When he was not there, I listened for news of him. Sometimes I tried to see for myself, in the way of our people, in a polished cup or a pool of black dye held in the hollow of my hand; but though sometimes the bright surface would cloud, and things begin to move in the clouding, I could never see clear. But indeed news of his victories spread swift enough, the length and breadth of the northern waters. And I would hear sounds of celebration from the little guard-post garrison, and send one of the slaves to ask for Philipus the Commander, what news was come.

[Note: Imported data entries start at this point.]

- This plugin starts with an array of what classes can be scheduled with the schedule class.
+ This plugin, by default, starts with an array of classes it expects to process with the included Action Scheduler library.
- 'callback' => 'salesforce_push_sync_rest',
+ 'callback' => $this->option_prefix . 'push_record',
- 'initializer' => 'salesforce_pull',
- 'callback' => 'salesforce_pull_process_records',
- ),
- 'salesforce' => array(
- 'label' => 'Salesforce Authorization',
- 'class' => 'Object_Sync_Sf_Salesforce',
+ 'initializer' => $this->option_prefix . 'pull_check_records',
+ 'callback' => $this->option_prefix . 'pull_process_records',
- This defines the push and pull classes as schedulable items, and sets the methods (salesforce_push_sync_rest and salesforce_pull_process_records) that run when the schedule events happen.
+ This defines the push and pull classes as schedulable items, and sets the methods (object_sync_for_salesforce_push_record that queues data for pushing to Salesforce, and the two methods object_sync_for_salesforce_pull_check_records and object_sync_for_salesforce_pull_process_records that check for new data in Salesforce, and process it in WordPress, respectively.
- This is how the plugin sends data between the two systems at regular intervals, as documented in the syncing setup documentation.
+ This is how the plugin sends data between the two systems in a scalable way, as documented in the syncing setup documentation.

Once in late summer, when I sent he came himself — he had learned the unwisdom of treating me as no more than Alkibiades’ bitch-slave — and said, ‘We have recaptured Byzantium.’ And I knew that was a great thing, for My Lord had talked to me of it, telling me how the Black Sea Straits could never be secure so long as Byzantium was in Spartan hands. But I thought only, ‘Soon, he will come again!’

  But the autumn passed, and it was only news that came, news of My Lord and his squadrons, now here, now there, restless as the wild geese.

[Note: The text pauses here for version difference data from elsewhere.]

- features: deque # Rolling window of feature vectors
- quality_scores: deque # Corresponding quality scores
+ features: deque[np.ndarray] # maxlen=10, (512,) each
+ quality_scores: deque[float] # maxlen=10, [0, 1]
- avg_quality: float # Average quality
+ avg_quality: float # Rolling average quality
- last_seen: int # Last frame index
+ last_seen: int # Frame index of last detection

  And then on the very edge of winter, he came. When he came from the sea we had a little warning, a little time to make ready for him; for from the watch-tower on the high rock of Pactye, the look-out would sight the squadron while it was yet far out at sea. But when he came as he sometimes did by land, riding in with a handful of Thracian horsemen, we had no warning at all.

  There was sleet spitting down the thin north-easterly wind, spitting in the mare’s-tail flames of the torches, as I looked down from the window-hole of the keep chamber and watched them ride in. There was no telling Athenian from Thracian in their long boots and embroidered goatskin jackets and thick felt cloaks, and the fox-skin bonnets of the Tribes. But Alkibiades I knew with the knowing of the heart in my breast. And I thought of the night almost three years ago, when I had watched from the screened windows of the Satrap’s palace, and seen him ride in captive. It had been sleeting then, too.

  When they had clattered past toward the stable court behind the keep, I ran to the head of the outside stair, and called down to the slaves to bring food and torches, then went myself to mix a krater from our small store of dark Chian wine.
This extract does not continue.